たとえば、ある部品の外径が「φ10.00±0.05」となっていれば、許容範囲は「φ9.95~10.05」となります。この範囲内であれば、その製品は顧客要求を満たしていると見なされ、合格(OK)品となります。

つまり、許容範囲を外れた製品はNG(不良品)であり、そのまま出荷すればクレームや品質事故の原因になりかねません。

 

管理範囲(Control Limit)とは?

一方、「管理範囲」とは、工程が安定しているかどうかを監視・判断するための基準です。こちらは製品の規格とは異なり、主に統計的品質管理(SQC)で使われます。

管理範囲は、工程能力指数(Cp, Cpk)や過去の測定データを基に、平均±3σ(標準偏差)などの統計手法で設定されます。一般的に「管理上限(UCL)」「管理下限(LCL)」と呼ばれ、管理図などに使用されます。

つまり、管理範囲を逸脱することは、「不良品が出た」ことを意味するのではなく、工程に異常や変動が生じた可能性があるという警告を意味します。

 

許容範囲と管理範囲の比較

項目 許容範囲(スペック) 管理範囲(管理限界)
目的 顧客要求を満たすため 工程の安定性を監視する
設定主体 顧客、設計部門 品質管理部門、生産現場
基準 図面、公差 統計計算(±3σなど)
違反時の判断 不良品(NG) 異常信号(要原因追及)
表示場所 図面、検査基準書 管理図、QC七つ道具

 

このように、許容範囲=製品のOK/NG基準、管理範囲=工程の異常検知ツールという役割の違いがあります。

これを混同すると、不良の見逃しや過剰な手直し対応につながりかねません。

 

実務での混乱例とその対策

・ケース1:スペック外だが管理範囲内 → 出荷してしまった

ある加工部品で、測定結果が10.06mm(許容範囲:9.95~10.05、管理範囲:9.90~10.10)だった場合、「管理範囲内だからOK」と誤認し、不良品が出荷されたというケース。

対策:検査判定には必ず「許容範囲」を使用する。管理範囲は工程改善の指標であり、判定基準ではないと現場で徹底する。

 

・ケース2:スペック内だが管理範囲外 → 合格なのに手直しや再検査が発生

同じく寸法10.00±0.05の部品で、測定値が10.00であっても、直近の傾向から統計上の管理限界(例えば9.95〜10.05)を外れていた場合、異常処理がなされていた例もあります。

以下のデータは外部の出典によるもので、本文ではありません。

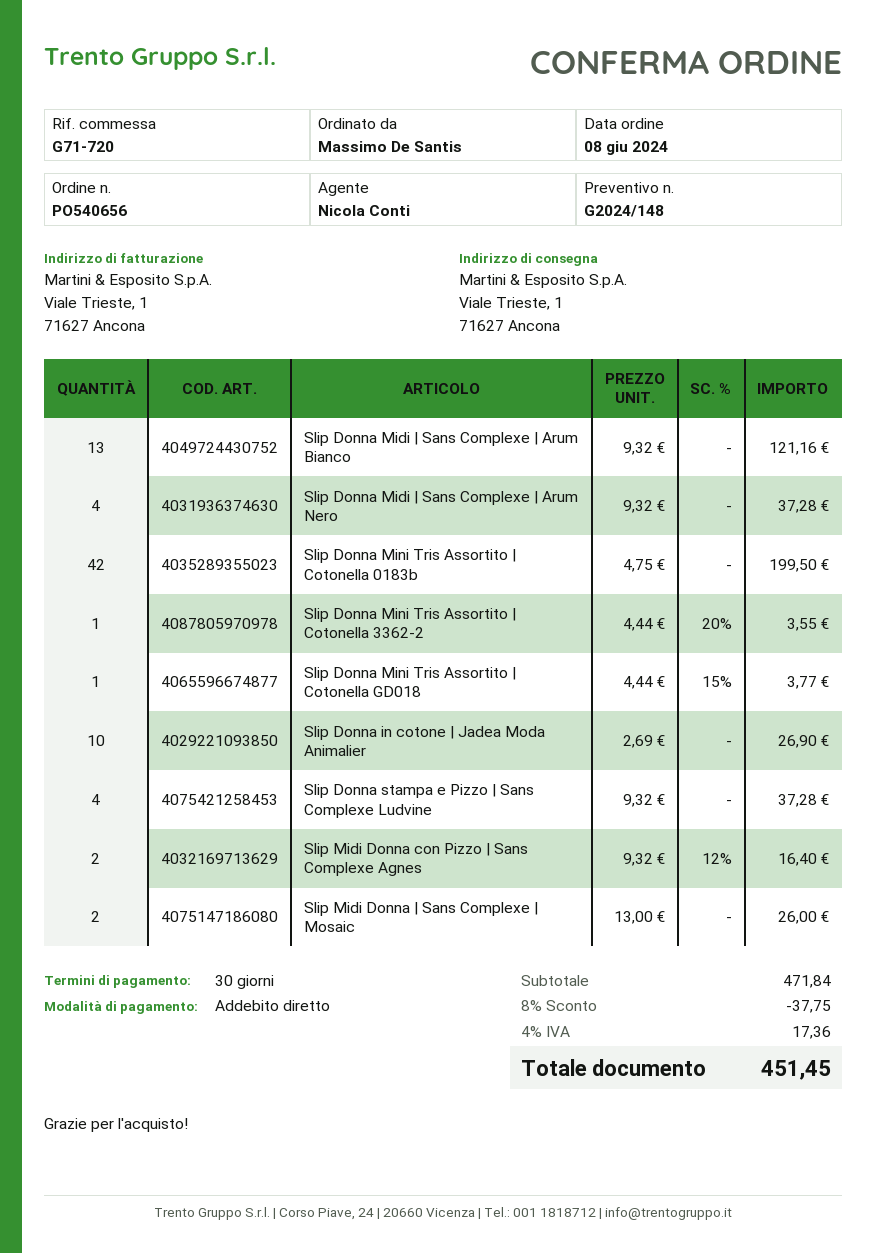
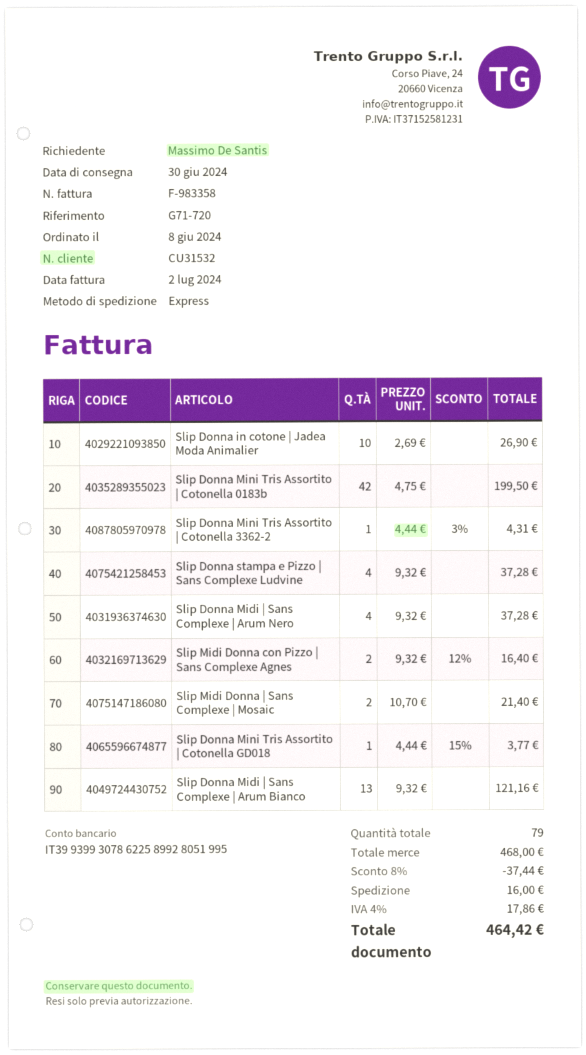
Slip Donna Mini Tris Assortito | Cotonella 3362-2: 1 x 4.44 - 20% = 3.55 -> 1 x 4.44 - 3% = 4.31
Slip Midi Donna | Sans Complexe | Mosaic: 2 x 13.00 = 26.00 -> 2 x 10.70 = 21.40
subtotal: 471.84 -> 468.00
discount: 8% = 37.75 -> 8% = 37.44
shipping: none -> 16.00
tax: 4% = 17.36 -> 4% = 17.86
total: 451.45 -> 464.42

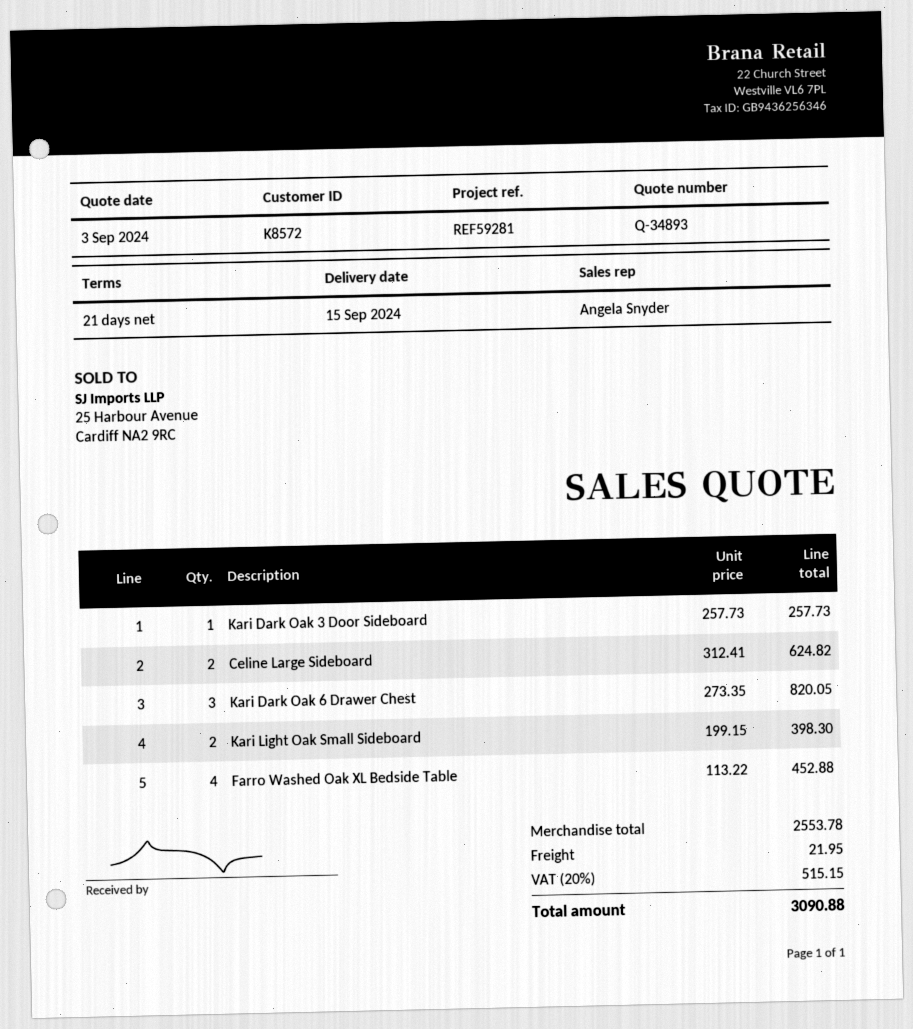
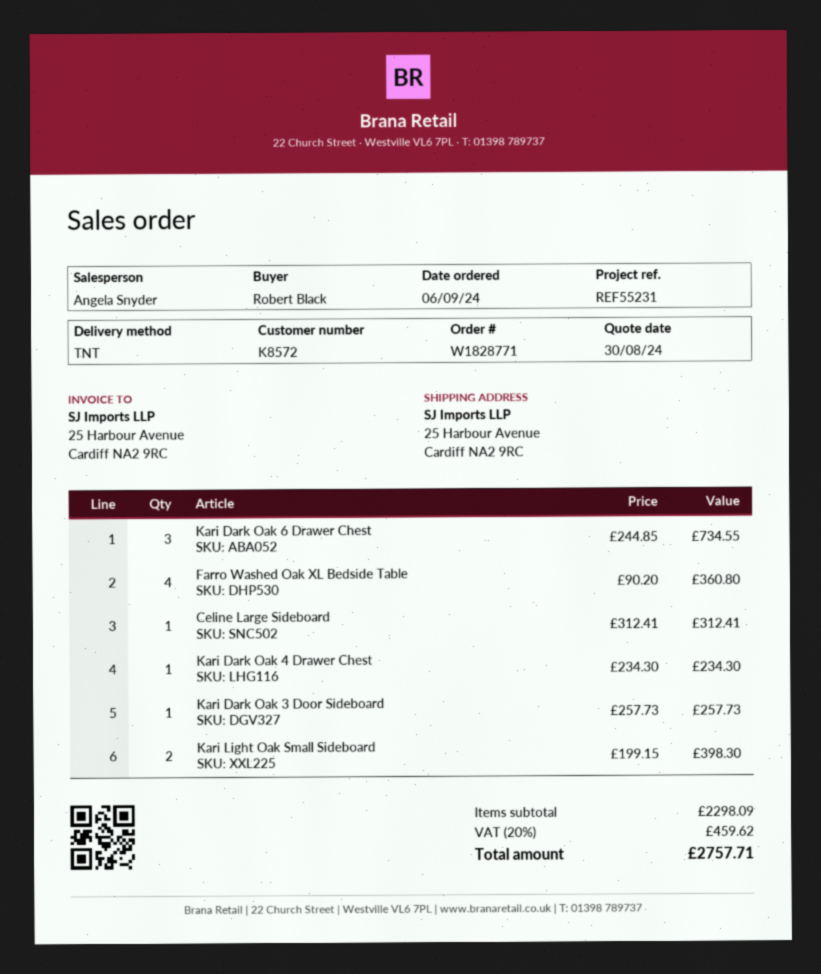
quote date: 2024-09-03 -> 2024-08-30
reference: REF59281 -> REF55231
Celine Large Sideboard: 2 x 312.41 = 624.82 -> 1 x 312.41 = 312.41
Kari Dark Oak 6 Drawer Chest: 3 x 273.35 = 820.05 -> 3 x 244.85 = 734.55
Farro Washed Oak XL Bedside Table: 4 x 113.22 = 452.88 -> 4 x 90.20 = 360.80
Kari Dark Oak 4 Drawer Chest: none -> 1 x 234.30 = 234.30
subtotal: 2553.78 -> 2298.09
shipping: 21.95 -> none
tax: 20% = 515.15 -> 20% = 459.62
total: 3090.88 -> 2757.71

対策:スペック内であれば合格だが、「管理限界逸脱=工程異常の可能性」として分けて考える。製品自体を再検査するのではなく、原因調査を優先する。

 

関連用語の理解も重要:Cpkとの関係性

工程能力指数(Cpk)は、工程がどれだけ許容範囲内に収まる安定性を示す指標で、管理範囲と許容範囲の関係性を数値化したものです。

・Cpkが高い(例:1.67以上)=工程が中心に寄っており、ばらつきも小さい

・Cpkが低い(例:1.00未満)=工程のばらつきが大きく、スペック外のリスクが高い

つまり、Cpkを用いて「管理範囲が許容範囲に対してどれくらい余裕があるか」を確認することは、品質リスクの事前評価につながります。

 

なぜこの区別が重要なのか?

「許容範囲」と「管理範囲」を混同してしまうと、次のような問題が発生します。

・本来OKな製品を不良と判断して無駄なロスが出る(過剰品質)

・本来NGな製品を管理範囲内だからと誤って出荷してしまう(品質事故)

・品質不具合の真の原因が見えず、再発が止まらない

これらを防ぐには、製品品質の判定基準と、工程品質の監視基準を切り分けて運用する必要があります。

現場に明確な基準を設け、教育・訓練を徹底することが、品質トラブルの未然防止につながります。

 

まとめ

「管理範囲=異常の予兆」、「許容範囲=顧客の要求品質」。

品質管理において、「管理範囲」はあくまで工程の安定性を維持するための内部基準であり、「許容範囲」は製品の合否を決める顧客目線の基準です。

スペックと統計管理を混同せず、それぞれの役割を正しく理解することで、不要な混乱を防ぎ、信頼性の高い品質管理体制を構築できます。